Igneous Rock Associations 28. Construction of a Venusian Greenstone Belt: A Petrological Perspective

J.Gregory Shellnutt
Department of Earth Sciences, National Taiwan Normal University, 88 Tingzhou Road Section 4, Taipei 11677, Taiwan

Published 2021-12-08

Keywords

  • Anorthosite,
  • Greenstone belt,
  • Terrestrial Archean crust,
  • TTG suites,
  • Venus

How to Cite

Shellnutt, J. G. (2021). Igneous Rock Associations 28. Construction of a Venusian Greenstone Belt: A Petrological Perspective. Geoscience Canada, 48(3), 97–116. https://doi.org/10.12789/geocanj.2021.48.176

Funding data

Abstract

The crustal evolution of Venus appears to be principally driven by intraplate processes that may be related to mantle upwelling as there is no physiographic (i.e. mid-ocean ridge, volcanic arc) evidence of Earth-like plate tectonics. Rocks with basaltic composition were identified at the Venera 9, 10, 13, and 14, and Vega 1 and 2 landing sites whereas the rock encountered at the Venera 8 landing site may be silicic. The Venera 14 rock is chemically indistinguishable from terrestrial olivine tholeiite but bears a strong resemblance to basalt from terrestrial Archean greenstone belts. Forward petrological modeling (i.e. fractional crystallization and partial melting) and primary melt composition calculations using the rock compositions of Venus can yield results indistinguishable from many volcanic (ultramafic, intermediate, silicic) and plutonic (tonalite, trondhjemite, granodiorite, anorthosite) rocks that typify Archean greenstone belts.

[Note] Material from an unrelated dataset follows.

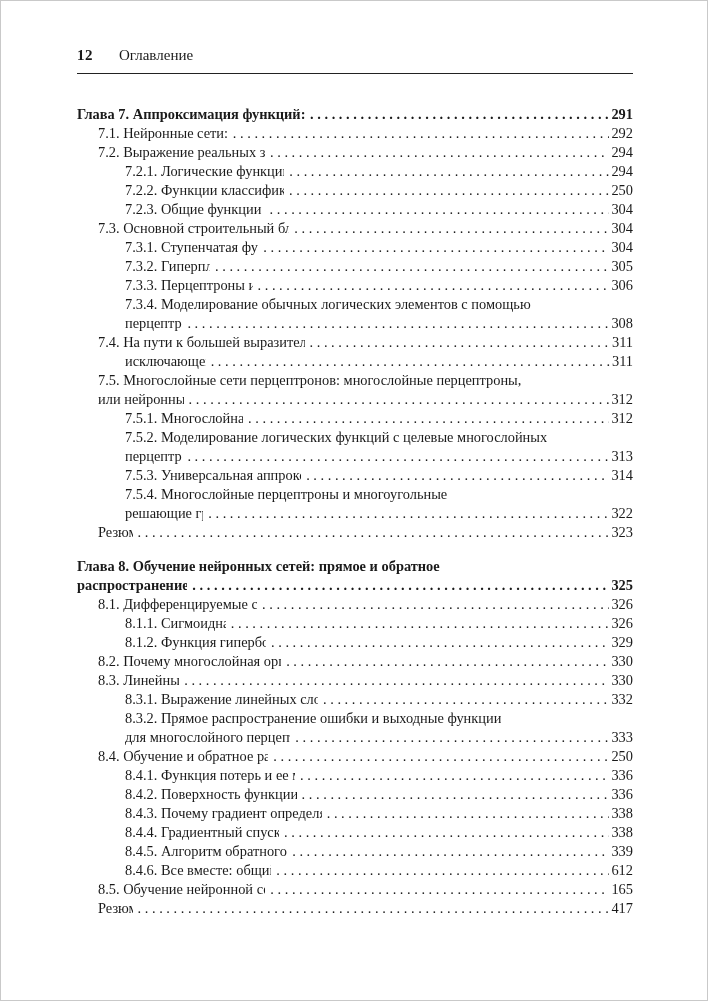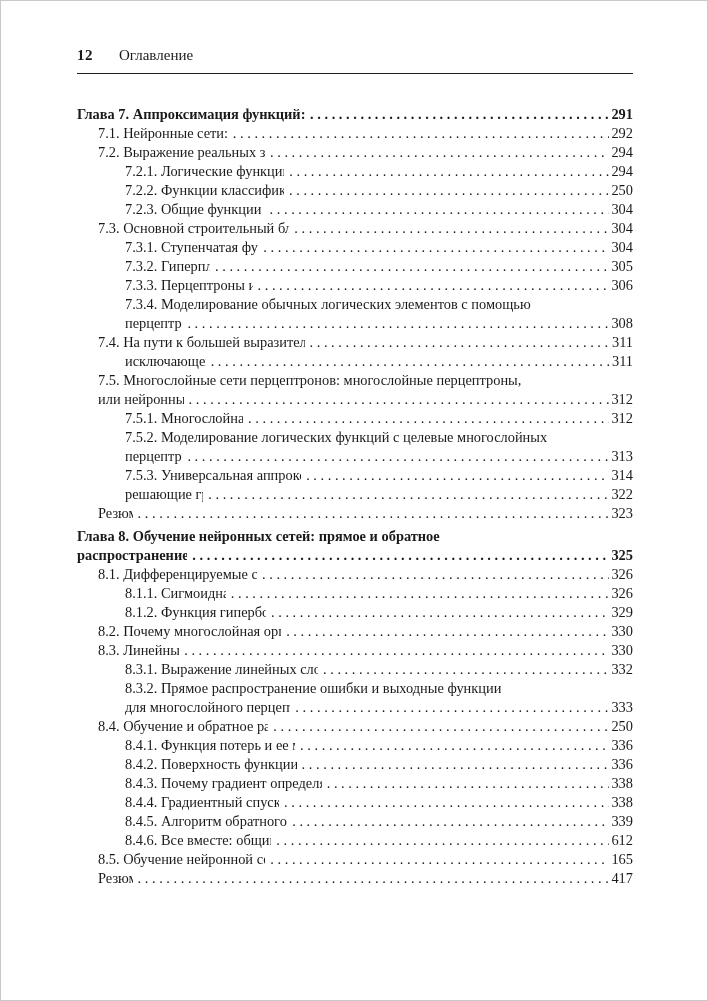"7.5.4. Многослойные перцептроны и" div.toc-line { html: none -> <div> <span>7.5.4. Многослойные перцептроны и многоугольные</span> </div> }
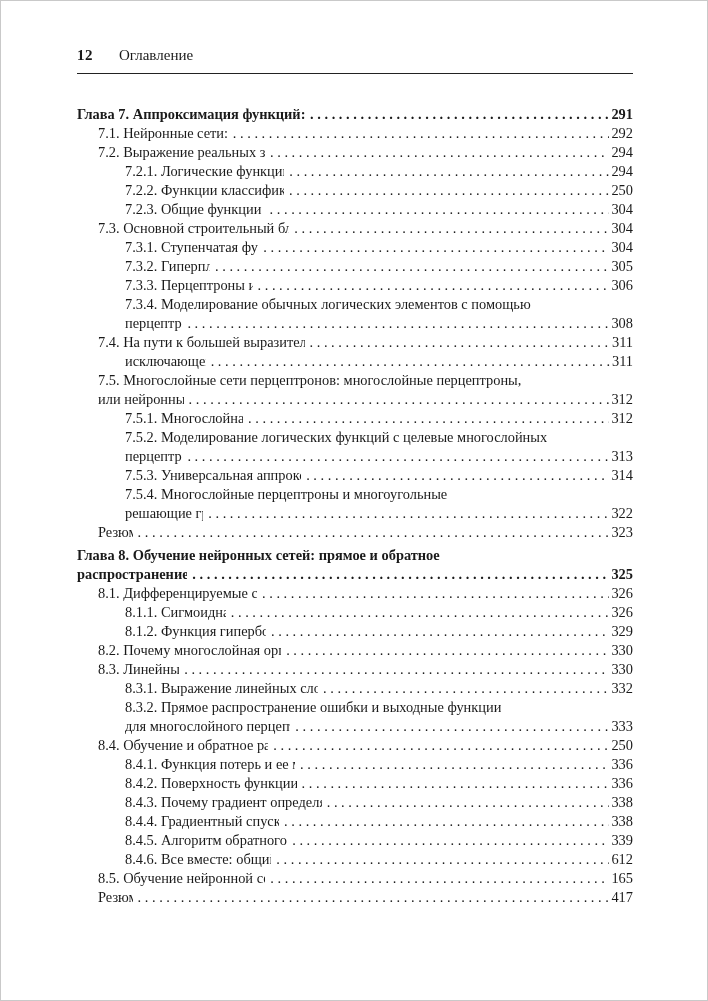"Глава 8. Обучение нейронных сетей:" .toc-section + .toc-section { margin-top: 4px -> 15px }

Evidence of chemically precipitated (carbonate, evaporite, chert, banded-iron formation) and clastic (sandstone, shale) sedimentary rocks is scarce to absent, but their existence is dependent upon an ancient Venusian hydrosphere. Nevertheless, it appears that the volcanic–volcaniclastic–plutonic portion of terrestrial greenstone belts can be constructed from the known surface compositions of Venusian rocks and suggests that it is possible that Venus and Early Earth had parallel evolutionary tracks in the growth of proto-continental crust.